Here is some Python code which demonstrates the very non-uniform results:

import numpy as np
import hashlib

OUTPUT_RANGE_SIZE = 1000

unique_ids = xrange(1000000) # sequential here, but could be any kind of unique ids
frequencies = np.zeros(OUTPUT_RANGE_SIZE, dtype='int')

for idx in xrange(len(unique_ids)):
    id = unique_ids[idx]
    hash_mod = int(hashlib.sha256(str(id)).hexdigest(), 16) % 1000
    result = int(hashlib.sha256(str(hash_mod) + 'some_salt').hexdigest(), 16) % OUTPUT_RANGE_SIZE
    frequencies[result] = frequencies[result] + 1

print frequencies
Josh
  • 697
  • 6
  • 21
  • Are you _sure_ you're using SHA-256? 'hash' in many languages (such as Python) is an internal function that's not secure, and in fact not even stable across instances, and would likely behave as you describe. SHA-256 creates a byte array or encoded string, and I can't think of any language that would allow you to coerce it to an int like you have above. – Nick Johnson Mar 30 '15 at 10:30
  • Well, I am using the hashlib library for Python and converting the hex representation to an int... for example like this: int(hashlib.sha256(id + 'some_string').hexdigest(), 16) % 1000 ... If you want to see my code for this, I have pasted it here: http://pastebin.com/sMP4G2vQ - uncommenting the print line will show the very non-uniform results – Josh Mar 30 '15 at 10:41
  • You should edit your question to use that actual code - pastebins tend not to stick around.

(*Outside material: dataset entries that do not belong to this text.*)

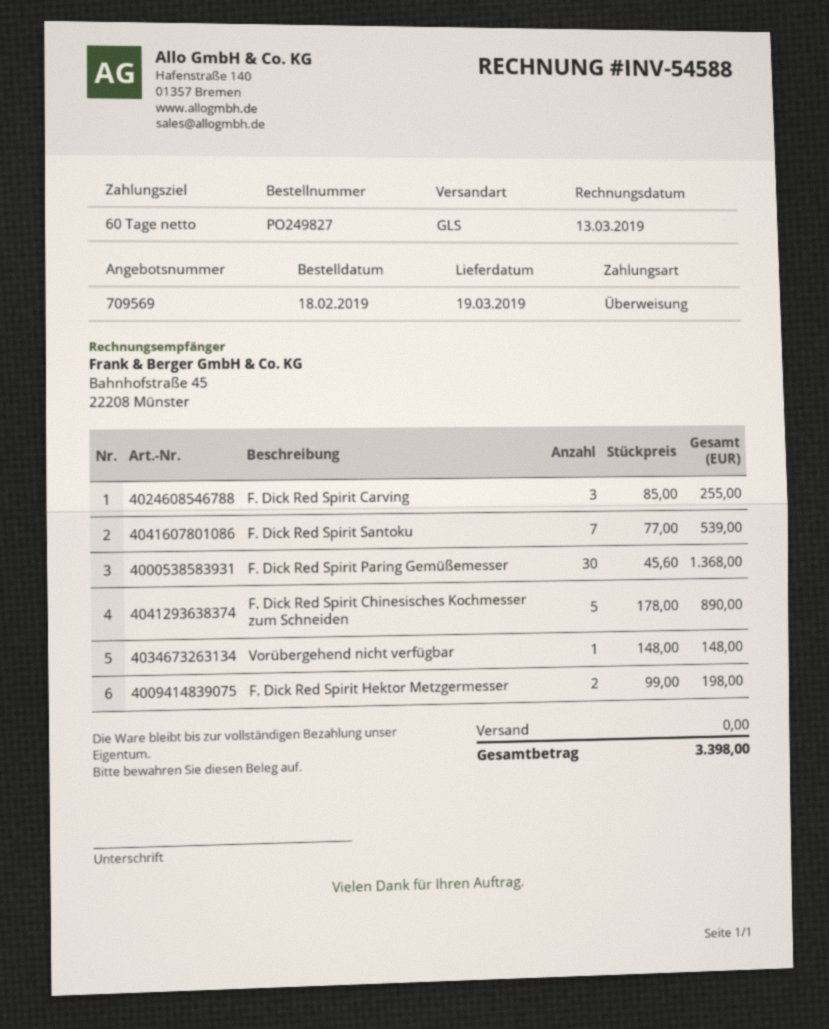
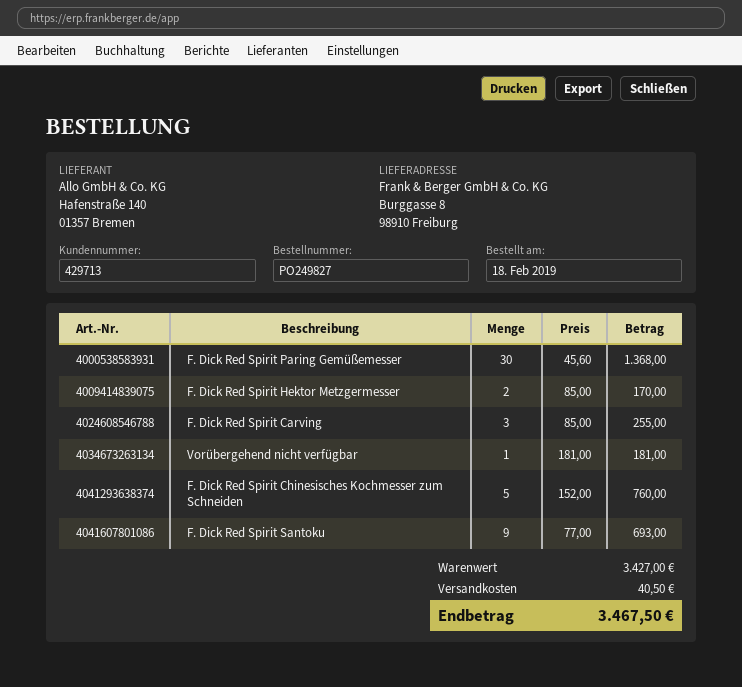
F. Dick Red Spirit Santoku: 7 x 77.00 = 539.00 -> 9 x 77.00 = 693.00
F. Dick Red Spirit Chinesisches Kochmesser zum Schneiden: 5 x 178.00 = 890.00 -> 5 x 152.00 = 760.00
Vorübergehend nicht verfügbar: 1 x 148.00 = 148.00 -> 1 x 181.00 = 181.00
F. Dick Red Spirit Hektor Metzgermesser: 2 x 99.00 = 198.00 -> 2 x 85.00 = 170.00
shipping: 0.00 -> 40.50
total: 3398.00 -> 3467.50

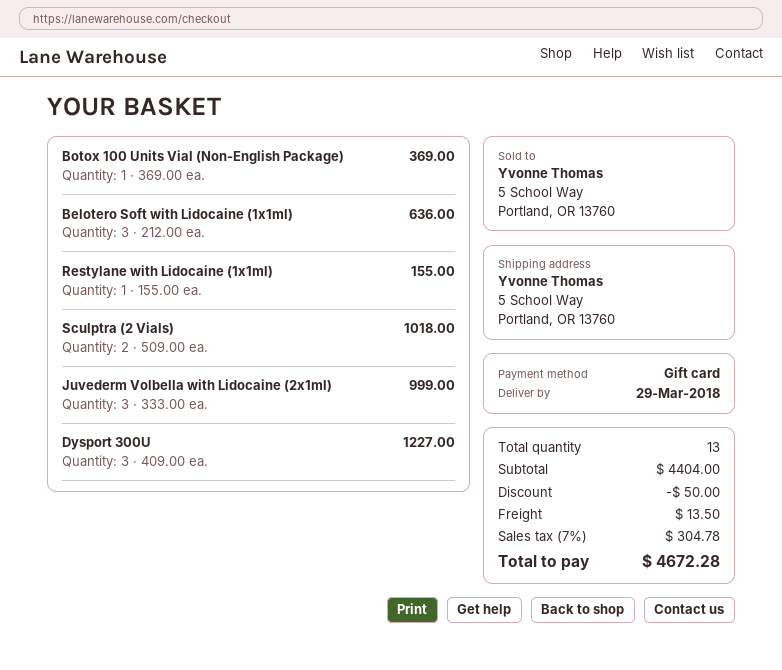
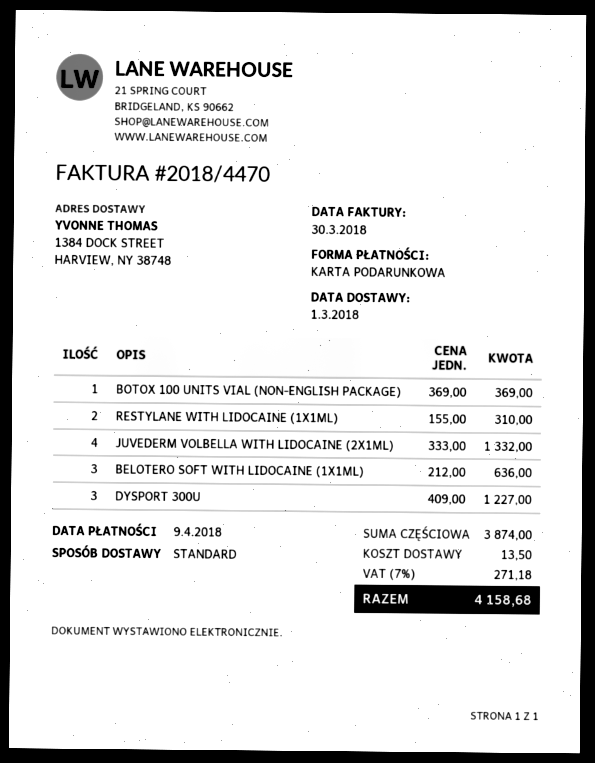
delivery date: 2018-03-29 -> 2018-03-01
ship to: 5 School Way, Portland, OR 13760 -> 1384 DOCK STREET, HARVIEW, NY 38748
Restylane with Lidocaine (1x1ml): 1 x 155.00 = 155.00 -> 2 x 155.00 = 310.00
Sculptra (2 Vials): 2 x 509.00 = 1018.00 -> none
Juvederm Volbella with Lidocaine (2x1ml): 3 x 333.00 = 999.00 -> 4 x 333.00 = 1332.00
subtotal: 4404.00 -> 3874.00
discount: 50.00 -> none
tax: 7% = 304.78 -> 7% = 271.18
total: 4672.28 -> 4158.68

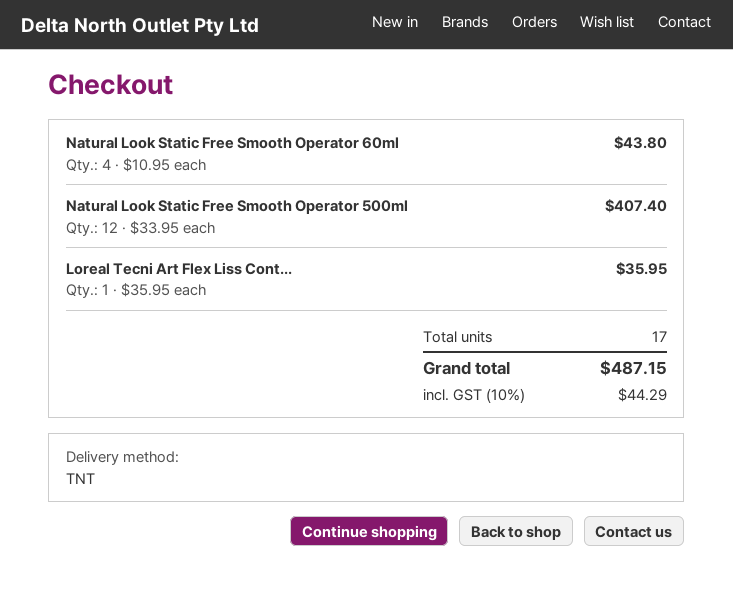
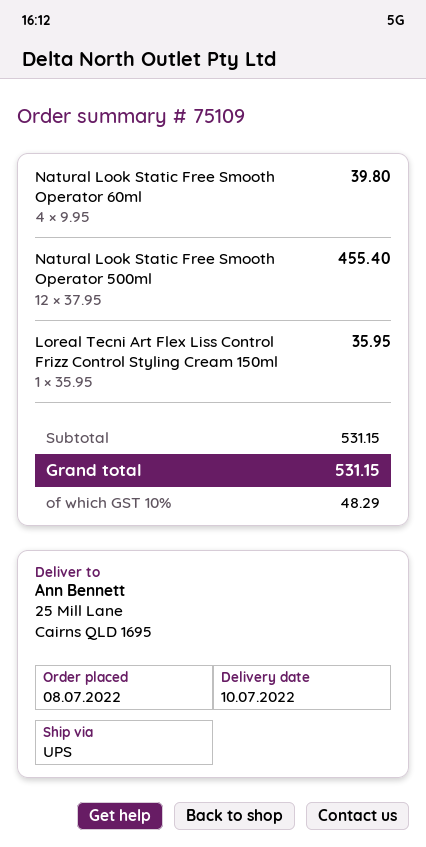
shipping method: TNT -> UPS
Natural Look Static Free Smooth Operator 60ml: 4 x 10.95 = 43.80 -> 4 x 9.95 = 39.80
Natural Look Static Free Smooth Operator 500ml: 12 x 33.95 = 407.40 -> 12 x 37.95 = 455.40
tax: 10% = 44.29 -> 10% = 48.29
total: 487.15 -> 531.15

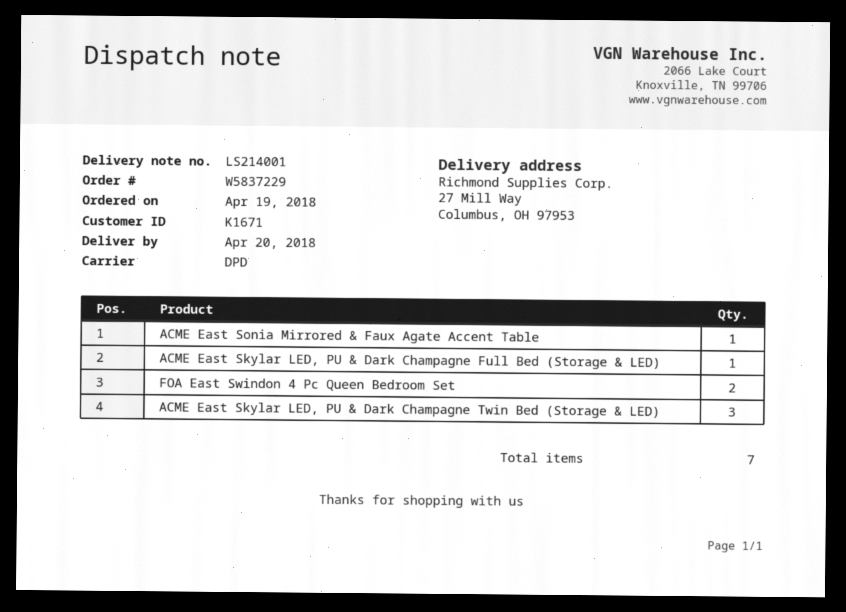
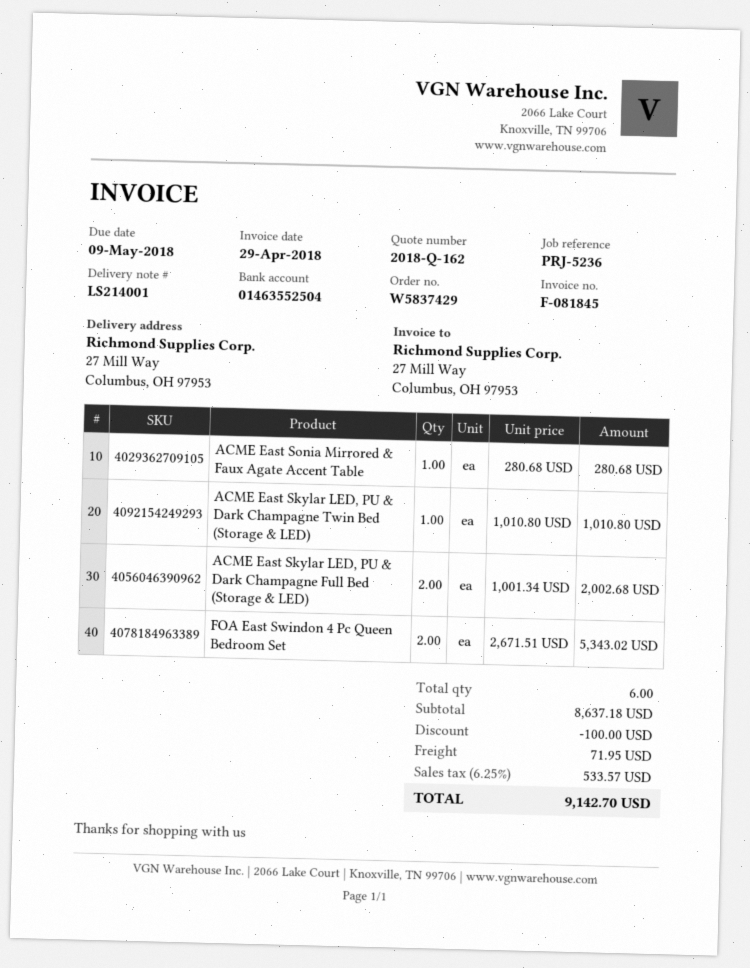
order number: W5837229 -> W5837429
ACME East Skylar LED, PU & Dark Champagne Full Bed (Storage & LED): 1 -> 2
ACME East Skylar LED, PU & Dark Champagne Twin Bed (Storage & LED): 3 -> 1
total quantity: 7 -> 6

In any case, I ran your code with both randomly selected and sequential IDs, and in either case the results are well distributed, as one would expect. – Nick Johnson Mar 30 '15 at 10:51
  • Sorry! I pasted you the wrong code. I have just updated the question with the code I meant to paste... – Josh Mar 30 '15 at 11:03

1 Answers1

3

By applying the modulo operator on your first hash operation, you've ensured that there are only 1000 unique outputs from that stage, regardless of how many unique numbers you had as inputs. When you hash it and modulo it again, by chance some of those hashes will map to the same buckets; as a result the number of values in the bucket will be roughly 1000 times the number of values that hashed to that bucket ID. You can see this by dividing your values in the frequencies array by 1000:

[1, 0, 2, 1, 0, 0, 0, ...]

If you remove the modulo operator from the first step, your output values in the second step will be evenly distributed as expected.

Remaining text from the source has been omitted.